*What is being asked:* If the records include pictures, omit them and set down everything else verbatim.

*Data for this exercise:*
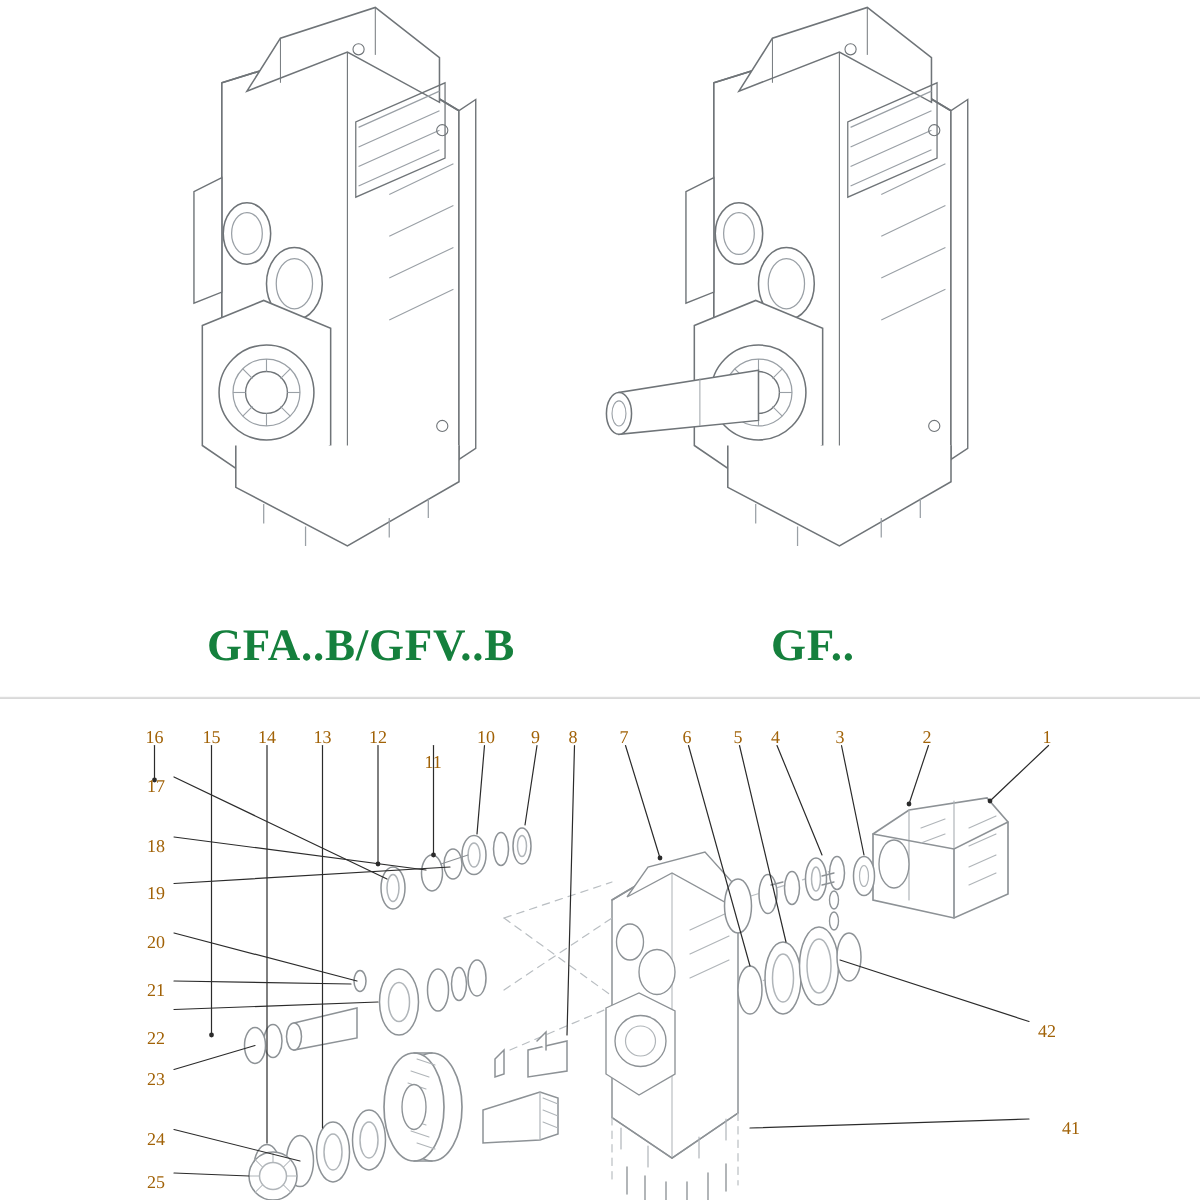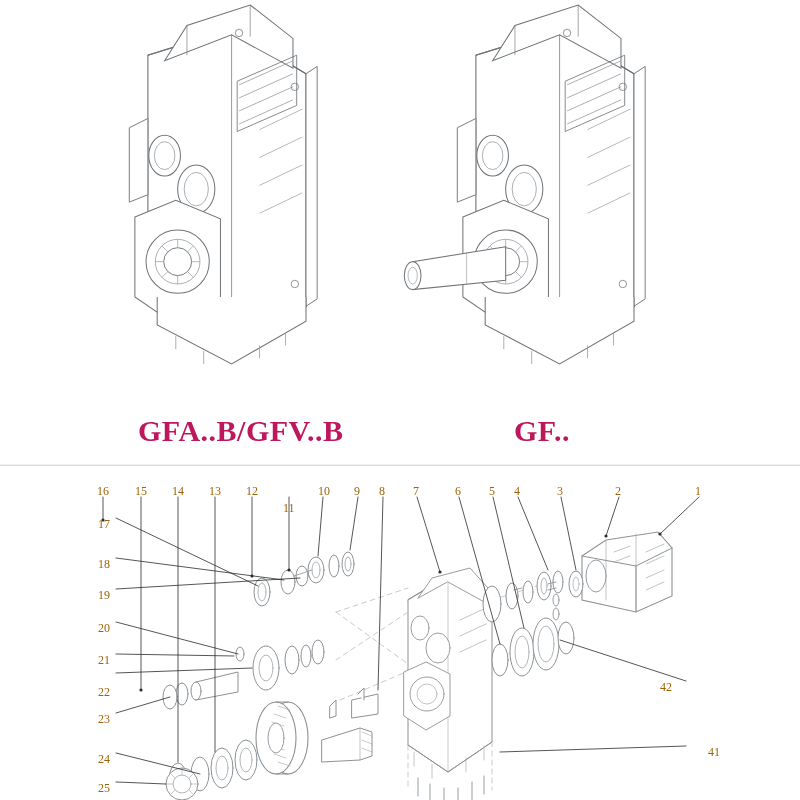--- a/index.html
+++ b/index.html
@@ -24,21 +24,21 @@
     position: absolute;
     top: 0;
     left: 0;
     width: 800px;
     height: 800px;
   }
   .cap {
     position: absolute;
     font-family: "Liberation Serif", serif;
     font-weight: bold;
-    color: #be185d;
+    color: #15803d;
     white-space: nowrap;
   }
   #cap-left {
     left: 138px;
     top: 414px;
     font-size: 30px;
     letter-spacing: 0.5px;
   }
   #cap-right {
     left: 514px;
@@ -359,17 +359,17 @@
       <div class="num" style="left: 695px; top: 484px;">1</div>
       <div class="num" style="left: 98px; top: 517px;">17</div>
       <div class="num" style="left: 98px; top: 557px;">18</div>
       <div class="num" style="left: 98px; top: 588px;">19</div>
       <div class="num" style="left: 98px; top: 621px;">20</div>
       <div class="num" style="left: 98px; top: 653px;">21</div>
       <div class="num" style="left: 98px; top: 672px; margin-top: 13px;">22</div>
       <div class="num" style="left: 98px; top: 712px;">23</div>
       <div class="num" style="left: 98px; top: 752px;">24</div>
       <div class="num" style="left: 98px; top: 781px;">25</div>
-      <div class="num" style="left: 660px; top: 680px; text-align: right;">42</div>
+      <div class="num" style="left: 692px; top: 680px; text-align: right;">42</div>
       <div class="num" style="left: 692px; top: 745px; margin-left: 16px;">41</div>
     </div>
 
 </div>
 
 </body></html>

*Response area:*
--- a/index.html
+++ b/index.html
@@ -24,21 +24,21 @@
     position: absolute;
     top: 0;
     left: 0;
     width: 800px;
     height: 800px;
   }
   .cap {
     position: absolute;
     font-family: "Liberation Serif", serif;
     font-weight: bold;
-    color: #be185d;
+    color: #15803d;
     white-space: nowrap;
   }
   #cap-left {
     left: 138px;
     top: 414px;
     font-size: 30px;
     letter-spacing: 0.5px;
   }
   #cap-right {
     left: 514px;
@@ -359,17 +359,17 @@
       <div class="num" style="left: 695px; top: 484px;">1</div>
       <div class="num" style="left: 98px; top: 517px;">17</div>
       <div class="num" style="left: 98px; top: 557px;">18</div>
       <div class="num" style="left: 98px; top: 588px;">19</div>
       <div class="num" style="left: 98px; top: 621px;">20</div>
       <div class="num" style="left: 98px; top: 653px;">21</div>
       <div class="num" style="left: 98px; top: 672px; margin-top: 13px;">22</div>
       <div class="num" style="left: 98px; top: 712px;">23</div>
       <div class="num" style="left: 98px; top: 752px;">24</div>
       <div class="num" style="left: 98px; top: 781px;">25</div>
-      <div class="num" style="left: 660px; top: 680px; text-align: right;">42</div>
+      <div class="num" style="left: 692px; top: 680px; text-align: right;">42</div>
       <div class="num" style="left: 692px; top: 745px; margin-left: 16px;">41</div>
     </div>
 
 </div>
 
 </body></html>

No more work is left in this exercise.